Content marketing is not driven by campaigns, but is a strategy underpinned by being “totally audience centric”, Todd Wheatland, chief advisor at Isentia Strategy and Content division – formerly King Content – has said.

Presenting at Mumbrella’s Publish Conference today, Wheatland pointed the difference between content and content marketing, describing the latter as a strategy with a business outcome.

Wheatland presenting at Mumbrella’s Publish Conference this morning.

“There’s a big difference between content and content marketing and there’s a difference between campaign thinking, which is the traditional agency model,” Wheatland said.

“For me the essence of content marketing is that it’s not a campaign driven thing, it’s a strategy you have a business outcome you are driving towards and you are incrementally improving and you have an active revision of that strategy along the way.”

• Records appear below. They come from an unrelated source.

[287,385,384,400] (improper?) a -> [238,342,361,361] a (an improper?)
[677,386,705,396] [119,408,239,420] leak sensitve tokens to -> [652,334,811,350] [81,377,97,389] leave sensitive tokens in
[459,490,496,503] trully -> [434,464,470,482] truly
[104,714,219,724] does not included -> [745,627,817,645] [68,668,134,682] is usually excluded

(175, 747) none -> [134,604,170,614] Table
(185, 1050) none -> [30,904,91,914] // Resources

“Campaigns absolutely form a secondary layer to activate that or achieve certain targets along that way but you have an underpinning that you know what is always on and what is always happening and what is the commitment we are making to that audience, that is actually going to drive this engagement.”

Also in the session, Wheatland described Australia as being in the “bubble phase” of video production.

He said over the last couple of years, video has subsumed other forms of marketing in terms of budget allocation but said: “That of course led to this dramatic escalation in the sheer volume of content and of course the associative volume of crap content but that is very much the game we are seeing played right now.”

“Some of the primary challenges of this for all of us is that the vast majority of video consumption is taking place off channel,” he added.

“We are seeing this massive and ongoing growth in the sheer scale of video production that is taking place.”

But he said in terms of financial outcome, “crap” content was meaningful.

“If you are a publisher with 100,000 pages plus on your site, and you know that a search engine will reward a page that has an embed page that has a video on it, higher than a competitor that doesn’t, then the cost efficiency of producing 100,000 pieces of crap and embedding on those pages and getting a page lift in Google Search actually has meaningful financial impact,” he said.

However Wheatland admitted video content was reaching saturation point and warned no one has quite seen beyond that point.

Looking to the future, Wheatland said the focus should be on leveraging a brands current assets, taking stories and using employees to counter the narrative that is taking place externally.

Commenting on a question around brands who liked to keep control, Wheatland said: “The control rests in what is the actual truth, what is the authentic story that we want to be able to counter or create a narrative in the marketplace and then how can we define a safe way for that first group to determine does this work or not.”

“Think of any contentious issue, think of horse racing, greyhound racing – the future survival for those sorts of industries is absolutely listening to the issues that are most challenging and authentically addressing them and ultimately that is going to resolve in some form of changed environment.”